Kurt Kaser, a corn, soybean, and hog farmer in Pender, Nebraska, was transferring grain from one bin to another on April 19 when his left leg was pulled into a grain auger, a long tube with a screw-shaped interior.
He had been alone on his 1,500-acre farm all day and had misplaced his cellphone, according to the Omaha World Herald. It was then he had to decide if he wanted to bleed to death in the machine, or salvage what he could of his leg.
So Kaser pulled out his pocket knife and cut off what remained off his leg below the knee.
"I have had other incidences. I try to hold my cool or figure out how to make the situation better at the time," he told the World Herald. "It's hard to describe. You want to survive and you do what you need to do to survive, I guess."
Once free from the auger, Kaser crawled 200 feet to the nearest phone, inside a shed he uses as an office.
"Adrenaline kicked in so much that I don't know if it hurt or not," he told ABC News of the incident. "I had to Army crawl on my hands and knee and elbows, and kind of drug my back. It was about 150 to 200 feet on rock and gravel and stuff and [I] got to a phone to call."
Kaser called his son Adam, who called emergency services.

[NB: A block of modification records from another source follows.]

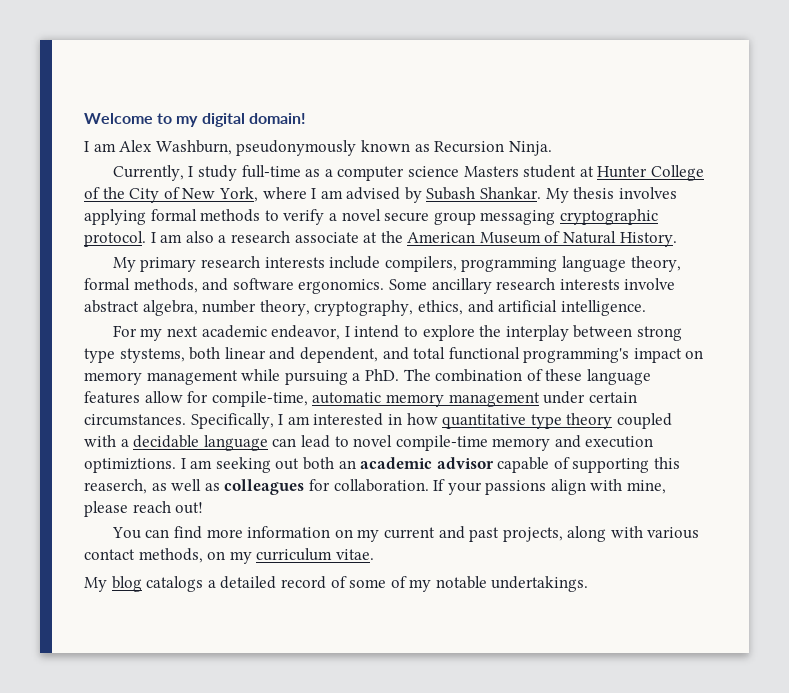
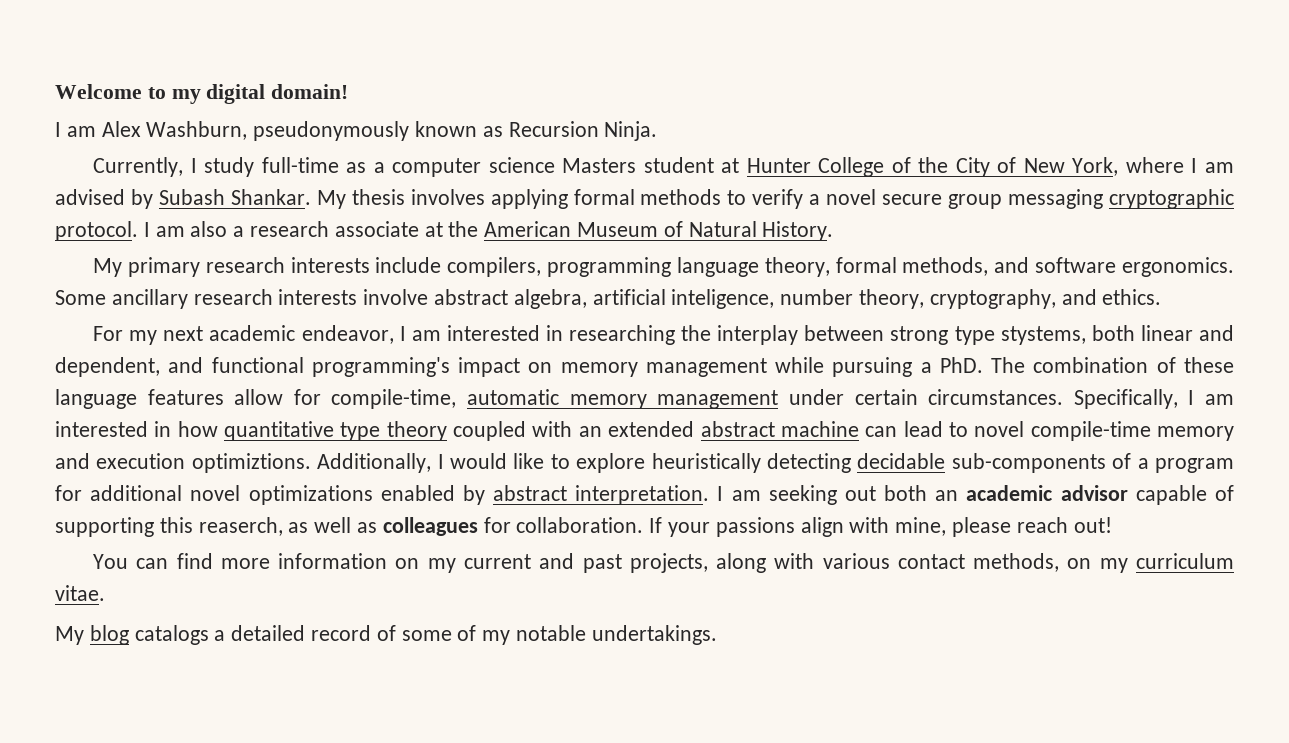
(198, 308) none -> [592,289,775,309] artificial inteligence,
[417,300,646,316] ethics, and artificial intelligence. -> [1061,289,1162,305] and ethics.
[354,325,475,341] intend to explore -> [411,325,676,345] am interested in researching
[413,347,446,359] total -> (204, 365) none
[120,435,268,451] a decidable language -> [578,421,859,437] an extended abstract machine
(176, 465) none -> [317,453,1234,473] [55,485,710,505] Additionally, I would like to explore heuristically detecting decidable sub-components of a program for additional novel optimizations enabled by abstract interpretation.

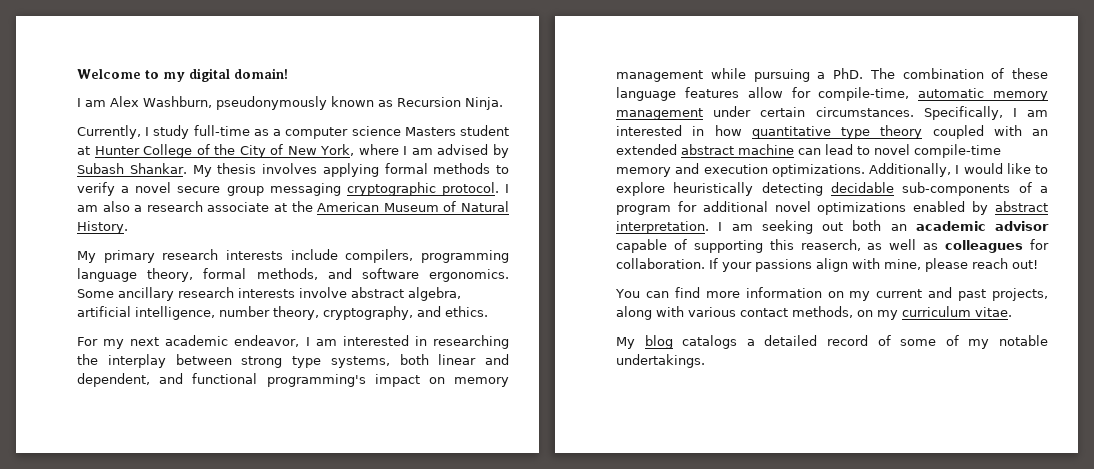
[671,289,775,309] inteligence, -> [135,306,215,320] intelligence,
[1000,326,1086,345] stystems, -> [330,356,390,368] systems,
[191,453,311,473] optimiztions. -> [771,164,865,177] optimizations.

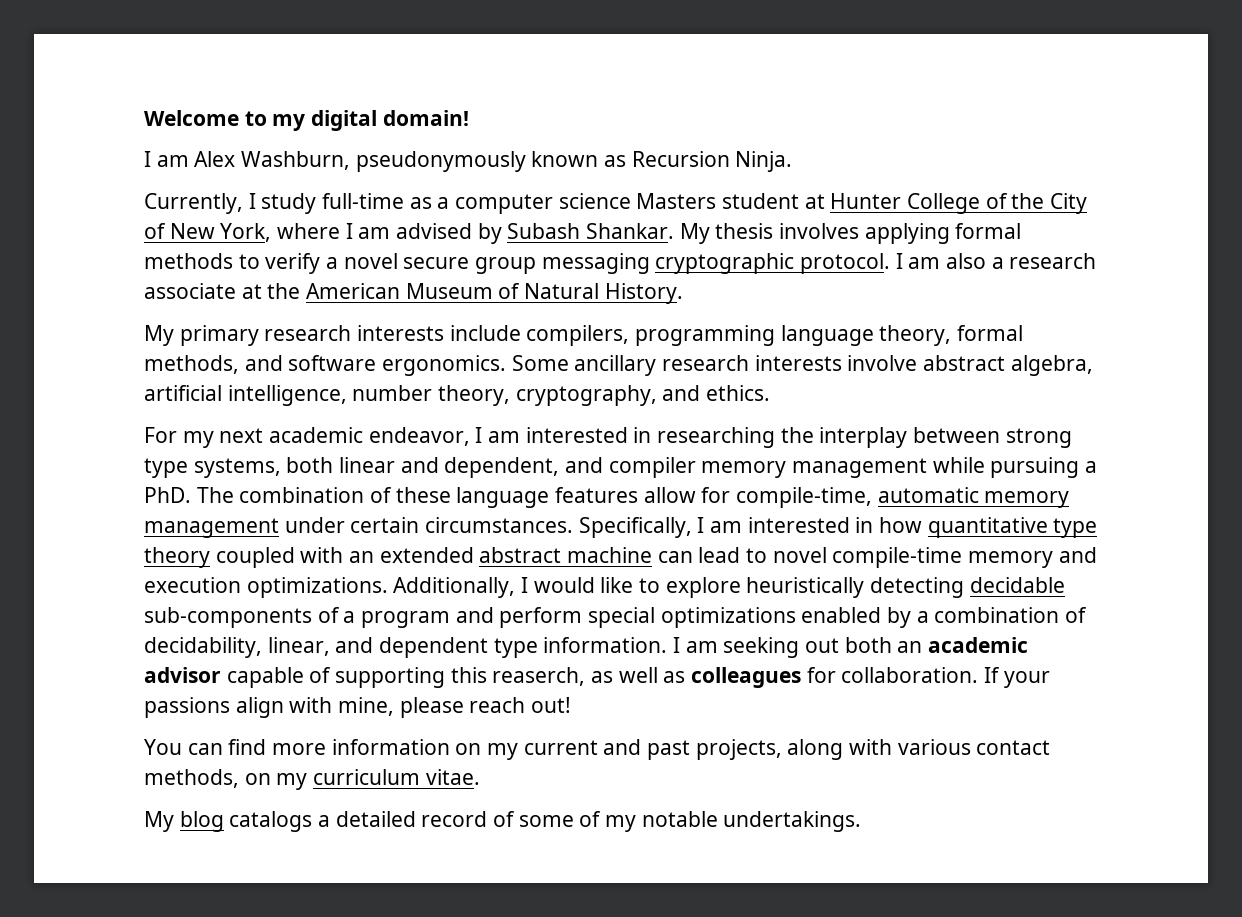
[192,373,445,387] functional programming's impact on -> [608,457,696,478] compiler
[677,201,1048,215] [616,221,709,234] for additional novel optimizations enabled by abstract interpretation. -> [455,607,1088,628] [144,637,668,658] and perform special optimizations enabled by a combination of decidability, linear, and dependent type information.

He was taken to Bryan Medical Center in Lincoln , and spent a week recovering in the hospital before spending two additional weeks at Madonna Rehabilitation Hospitals in Lincoln. He returned to his farm on Friday.
He said before the incident, he had removed a safety covering at the end of the auger to make room for it to fit under a grain bin during the winter.
"I'm kind of disappointed in myself that I didn't think of fixing that thing, or whatever. But that's why they call it accidents I guess," he said.